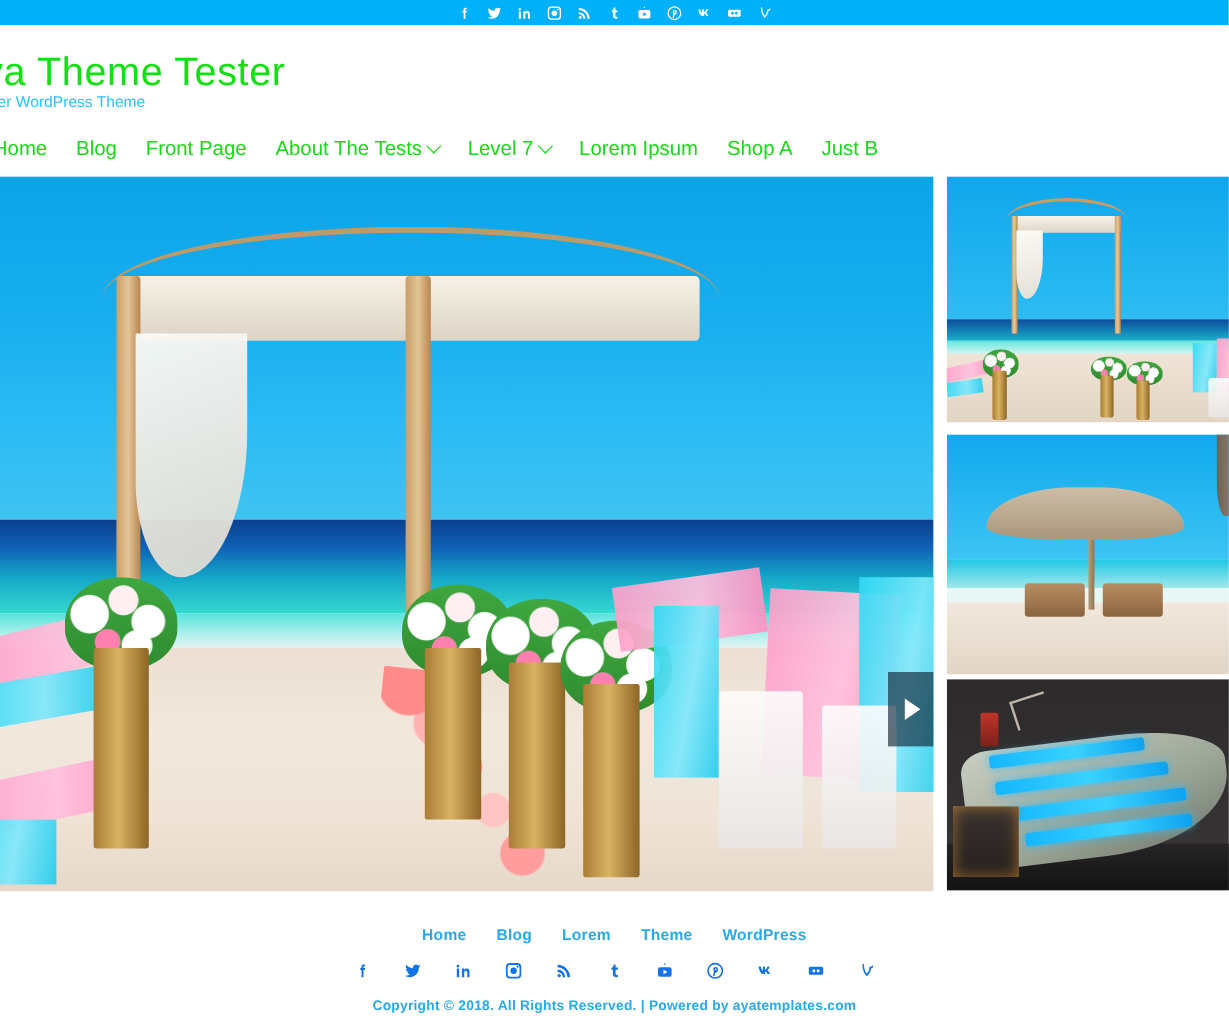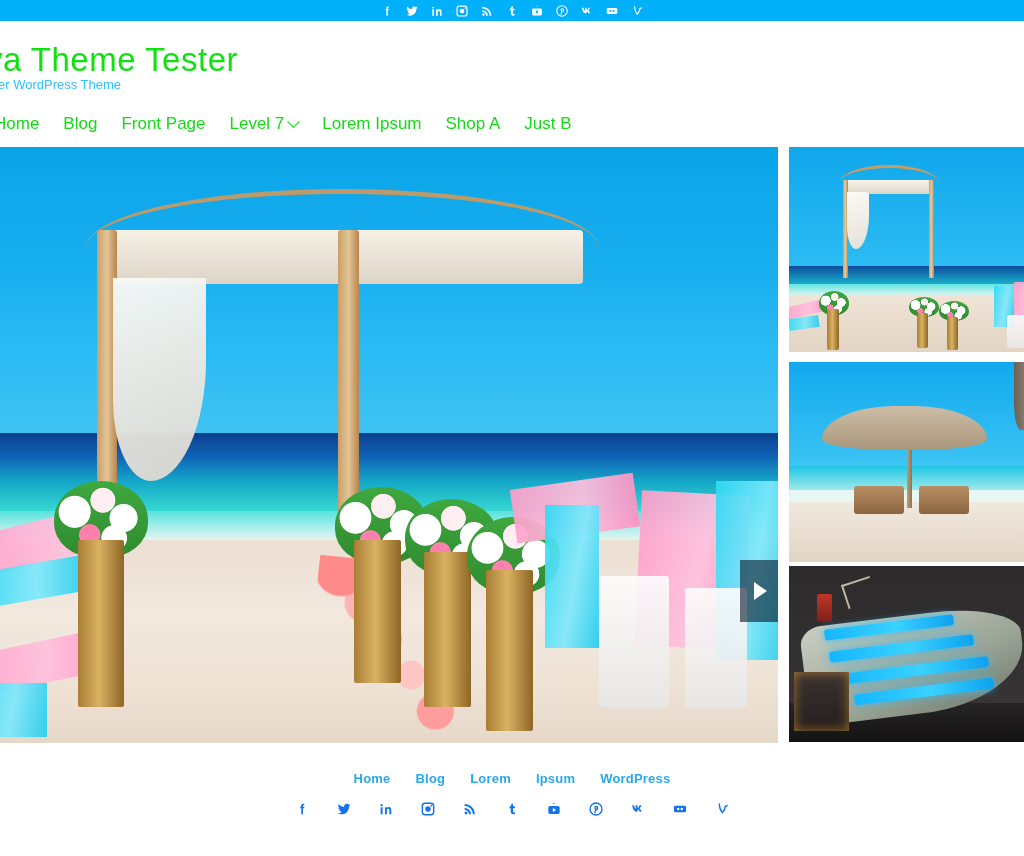--- a/index.html
+++ b/index.html
@@ -384,20 +384,24 @@
   <nav class="mainnav">
     <div class="navlist">
       <div class="navitem">
         <span>Home</span>
       </div>
       <div class="navitem">
         <span>Blog</span>
       </div>
       <div class="navitem">
         <span>Front Page</span>
+      </div>
+      <div class="navitem">
+        <span>About The Tests</span>
+        <i class="caret"></i>
       </div>
       <div class="navitem">
         <span>Level 7</span>
         <i class="caret"></i>
       </div>
       <div class="navitem">
         <span>Lorem Ipsum</span>
       </div>
       <div class="navitem">
         <span>Shop A</span>
@@ -505,21 +509,21 @@
     </div>
 
   </div>
 
   <div class="footer">
 
     <div class="footer-menu">
       <a href="#">Home</a>
       <a href="#">Blog</a>
       <a href="#">Lorem</a>
-      <a href="#">Ipsum</a>
+      <a href="#">Theme</a>
       <a href="#">WordPress</a>
     </div>
 
     <div class="footer-social">
       <span class="sicon" title="Facebook">
         <svg width="16" height="16" viewBox="0 0 24 24" fill="currentColor">
             <path d="M15.5 8.5h-2.1V7.2c0-.6.4-.8.7-.8h1.3V4.1h-1.9c-2.1 0-2.6 1.6-2.6 2.6v1.8H9.4v2.4h1.5V20h2.5v-9.1h1.8l.3-2.4z"></path>
           </svg>
       </span>
       <span class="sicon" title="Twitter">
@@ -576,15 +580,16 @@
           </svg>
       </span>
       <span class="sicon" title="Vine">
         <svg width="16" height="16" viewBox="0 0 24 24" fill="none" stroke="currentColor" stroke-width="2">
             <path d="M8 4.5c0 6 2 10 4.5 13 2.4-2.3 4.2-5.6 4.5-9.5" stroke-linecap="round"></path>
             <path d="M16.8 8c1.3.3 2.6-.4 2.8-1.7" stroke-linecap="round"></path>
           </svg>
       </span>
     </div>
 
+    <div class="copyright">Copyright © 2018. All Rights Reserved. | Powered by ayatemplates.com</div>
   </div>
 
 </div>
 
 </body></html>

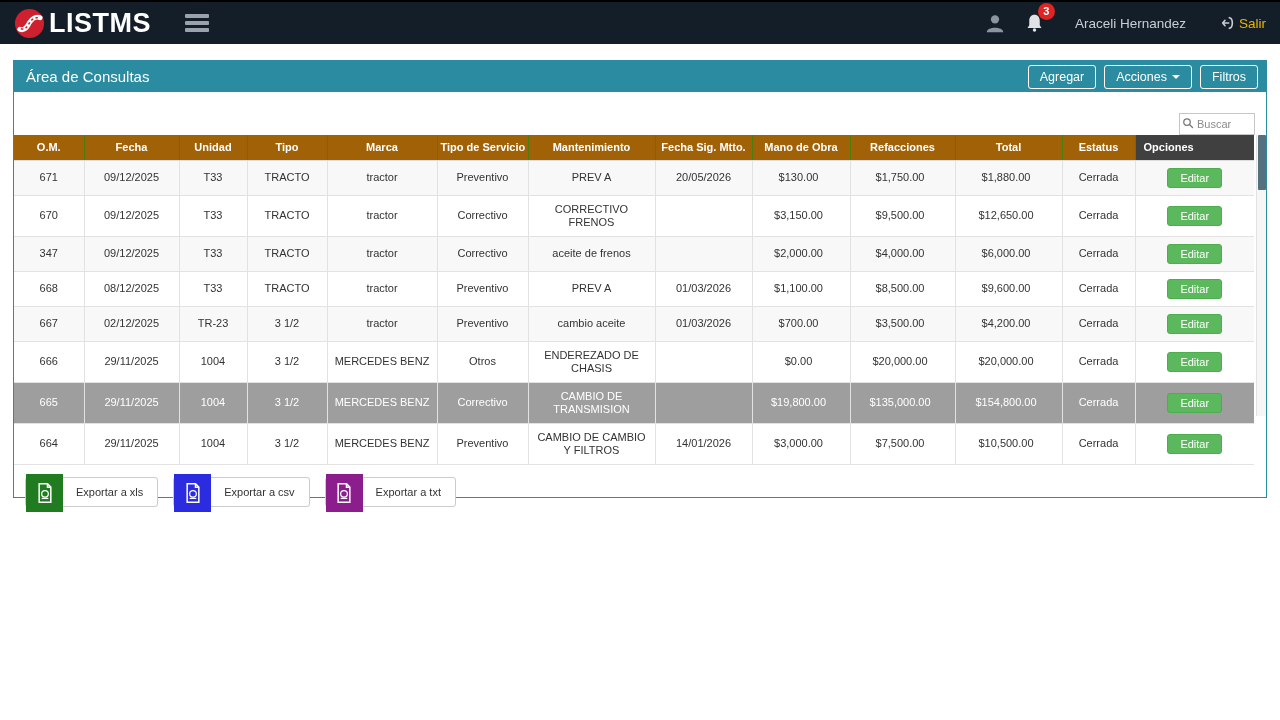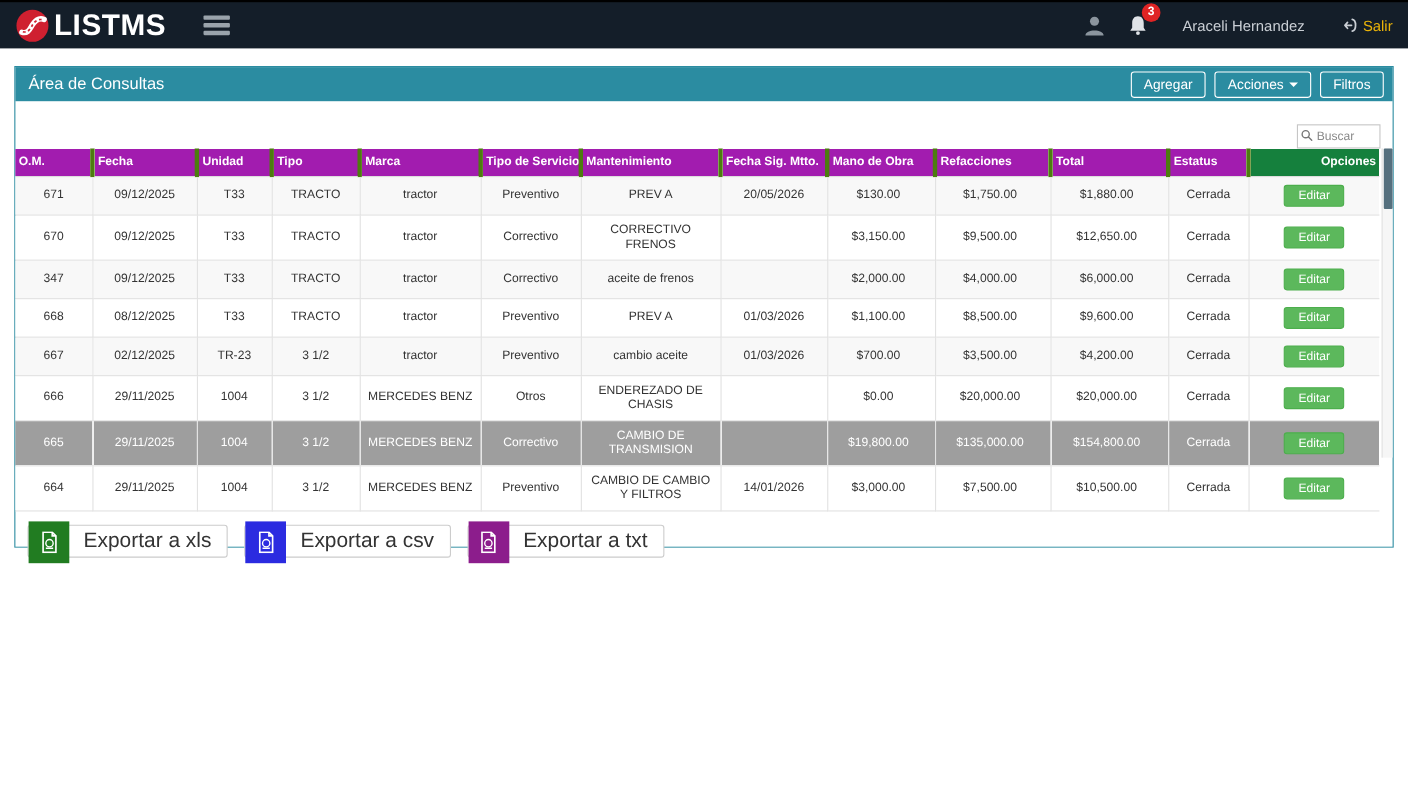--- a/index.html
+++ b/index.html
@@ -31,37 +31,37 @@
   
   .search-row { display:flex; justify-content:flex-end; padding:21px 11px 0 0; }
   .search-box { position:relative; width:76px; height:22px; }
   .search-box input { width:100%; height:100%; border:1px solid #c6c6c6; font-size:11px; padding:2px 3px 2px 17px; color:#555; font-family:"Liberation Sans", sans-serif; }
   .search-box input::placeholder { color:#8a8a8a; }
   .search-glyph { position:absolute; left:3px; top:4px; }
 
   
   .table-wrap { position:relative; margin-top:0; }
   table { border-collapse:collapse; width:1240px; table-layout:fixed; font-size:11px; color:#333; }
-  thead th { background:#a21caf; color:#fff; font-weight:bold; height:25px; text-align:left; border-right:4px solid #4d7c0f; border-bottom:1px solid #ddd; padding:0 3px; overflow:hidden; white-space:nowrap; }
-  thead th.opt-head { background:#15803d; text-align:right; padding-left:8px; border-right:none; }
+  thead th { background:#a16207; color:#fff; font-weight:bold; height:25px; text-align:center; border-right:1px solid #4d7c0f; border-bottom:1px solid #ddd; padding:0 3px; overflow:hidden; white-space:nowrap; }
+  thead th.opt-head { background:#404040; text-align:left; padding-left:8px; border-right:none; }
   tbody td { border:1px solid #e2e2e2; border-top:none; text-align:center; padding:7px 5px; line-height:13px; overflow:hidden; }
   tbody td:first-child { border-left:none; }
   tbody td:last-child { border-right:none; }
   tbody tr:nth-child(odd) { background:#f8f8f8; }
   tbody tr:nth-child(even) { background:#ffffff; }
   tbody tr.selected { background:#9e9e9e; color:#fff;padding-left:20px; }
   tbody td.num { text-align:center; padding-right:10px; }
   .btn-edit { background:#5cb85c; border:1px solid #4cae4c; color:#fff; font-size:11px; padding:3px 12px; border-radius:3px; cursor:pointer; font-family:"Liberation Sans", sans-serif; }
 
   .vscroll { position:absolute; top:0; right:0; width:10px; height:281px; background:#f6f6f6; border-left:1px solid #e3e3e3; }
   .vscroll .thumb { width:8px; height:55px; margin:0 auto; background:#55707e; border-radius:1px; }
 
   
   .export-row { display:flex; gap:15px; margin:12px 0 0 11px; align-items:flex-start; }
-  .export-btn { position:relative; height:30px; background:#fff; border:1px solid #ccc; border-radius:3px; display:flex; align-items:center; padding:0 14px 0 50px; font-size:19px; color:#333; cursor:pointer; font-family:"Liberation Sans", sans-serif; }
+  .export-btn { position:relative; height:30px; background:#fff; border:1px solid #ccc; border-radius:3px; display:flex; align-items:center; padding:0 14px 0 50px; font-size:11px; color:#333; cursor:pointer; font-family:"Liberation Sans", sans-serif; }
   .icon-block { position:absolute; left:0; top:-4px; width:37px; height:38px; display:flex; align-items:center; justify-content:center; }
   .icon-block.xls { background:#217c21; }
   .icon-block.csv { background:#2b2be0; }
   .icon-block.txt { background:#8c1d8c; }
 
   .below-space { height:222px; background:#fff; }
 </style>
 </head>
 <body>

*****

Problem to work on.
Output every record above verbatim, excluding images.

Written solution.
--- a/index.html
+++ b/index.html
@@ -384,20 +384,24 @@
   <nav class="mainnav">
     <div class="navlist">
       <div class="navitem">
         <span>Home</span>
       </div>
       <div class="navitem">
         <span>Blog</span>
       </div>
       <div class="navitem">
         <span>Front Page</span>
+      </div>
+      <div class="navitem">
+        <span>About The Tests</span>
+        <i class="caret"></i>
       </div>
       <div class="navitem">
         <span>Level 7</span>
         <i class="caret"></i>
       </div>
       <div class="navitem">
         <span>Lorem Ipsum</span>
       </div>
       <div class="navitem">
         <span>Shop A</span>
@@ -505,21 +509,21 @@
     </div>
 
   </div>
 
   <div class="footer">
 
     <div class="footer-menu">
       <a href="#">Home</a>
       <a href="#">Blog</a>
       <a href="#">Lorem</a>
-      <a href="#">Ipsum</a>
+      <a href="#">Theme</a>
       <a href="#">WordPress</a>
     </div>
 
     <div class="footer-social">
       <span class="sicon" title="Facebook">
         <svg width="16" height="16" viewBox="0 0 24 24" fill="currentColor">
             <path d="M15.5 8.5h-2.1V7.2c0-.6.4-.8.7-.8h1.3V4.1h-1.9c-2.1 0-2.6 1.6-2.6 2.6v1.8H9.4v2.4h1.5V20h2.5v-9.1h1.8l.3-2.4z"></path>
           </svg>
       </span>
       <span class="sicon" title="Twitter">
@@ -576,15 +580,16 @@
           </svg>
       </span>
       <span class="sicon" title="Vine">
         <svg width="16" height="16" viewBox="0 0 24 24" fill="none" stroke="currentColor" stroke-width="2">
             <path d="M8 4.5c0 6 2 10 4.5 13 2.4-2.3 4.2-5.6 4.5-9.5" stroke-linecap="round"></path>
             <path d="M16.8 8c1.3.3 2.6-.4 2.8-1.7" stroke-linecap="round"></path>
           </svg>
       </span>
     </div>
 
+    <div class="copyright">Copyright © 2018. All Rights Reserved. | Powered by ayatemplates.com</div>
   </div>
 
 </div>
 
 </body></html>

--- a/index.html
+++ b/index.html
@@ -31,37 +31,37 @@
   
   .search-row { display:flex; justify-content:flex-end; padding:21px 11px 0 0; }
   .search-box { position:relative; width:76px; height:22px; }
   .search-box input { width:100%; height:100%; border:1px solid #c6c6c6; font-size:11px; padding:2px 3px 2px 17px; color:#555; font-family:"Liberation Sans", sans-serif; }
   .search-box input::placeholder { color:#8a8a8a; }
   .search-glyph { position:absolute; left:3px; top:4px; }
 
   
   .table-wrap { position:relative; margin-top:0; }
   table { border-collapse:collapse; width:1240px; table-layout:fixed; font-size:11px; color:#333; }
-  thead th { background:#a21caf; color:#fff; font-weight:bold; height:25px; text-align:left; border-right:4px solid #4d7c0f; border-bottom:1px solid #ddd; padding:0 3px; overflow:hidden; white-space:nowrap; }
-  thead th.opt-head { background:#15803d; text-align:right; padding-left:8px; border-right:none; }
+  thead th { background:#a16207; color:#fff; font-weight:bold; height:25px; text-align:center; border-right:1px solid #4d7c0f; border-bottom:1px solid #ddd; padding:0 3px; overflow:hidden; white-space:nowrap; }
+  thead th.opt-head { background:#404040; text-align:left; padding-left:8px; border-right:none; }
   tbody td { border:1px solid #e2e2e2; border-top:none; text-align:center; padding:7px 5px; line-height:13px; overflow:hidden; }
   tbody td:first-child { border-left:none; }
   tbody td:last-child { border-right:none; }
   tbody tr:nth-child(odd) { background:#f8f8f8; }
   tbody tr:nth-child(even) { background:#ffffff; }
   tbody tr.selected { background:#9e9e9e; color:#fff;padding-left:20px; }
   tbody td.num { text-align:center; padding-right:10px; }
   .btn-edit { background:#5cb85c; border:1px solid #4cae4c; color:#fff; font-size:11px; padding:3px 12px; border-radius:3px; cursor:pointer; font-family:"Liberation Sans", sans-serif; }
 
   .vscroll { position:absolute; top:0; right:0; width:10px; height:281px; background:#f6f6f6; border-left:1px solid #e3e3e3; }
   .vscroll .thumb { width:8px; height:55px; margin:0 auto; background:#55707e; border-radius:1px; }
 
   
   .export-row { display:flex; gap:15px; margin:12px 0 0 11px; align-items:flex-start; }
-  .export-btn { position:relative; height:30px; background:#fff; border:1px solid #ccc; border-radius:3px; display:flex; align-items:center; padding:0 14px 0 50px; font-size:19px; color:#333; cursor:pointer; font-family:"Liberation Sans", sans-serif; }
+  .export-btn { position:relative; height:30px; background:#fff; border:1px solid #ccc; border-radius:3px; display:flex; align-items:center; padding:0 14px 0 50px; font-size:11px; color:#333; cursor:pointer; font-family:"Liberation Sans", sans-serif; }
   .icon-block { position:absolute; left:0; top:-4px; width:37px; height:38px; display:flex; align-items:center; justify-content:center; }
   .icon-block.xls { background:#217c21; }
   .icon-block.csv { background:#2b2be0; }
   .icon-block.txt { background:#8c1d8c; }
 
   .below-space { height:222px; background:#fff; }
 </style>
 </head>
 <body>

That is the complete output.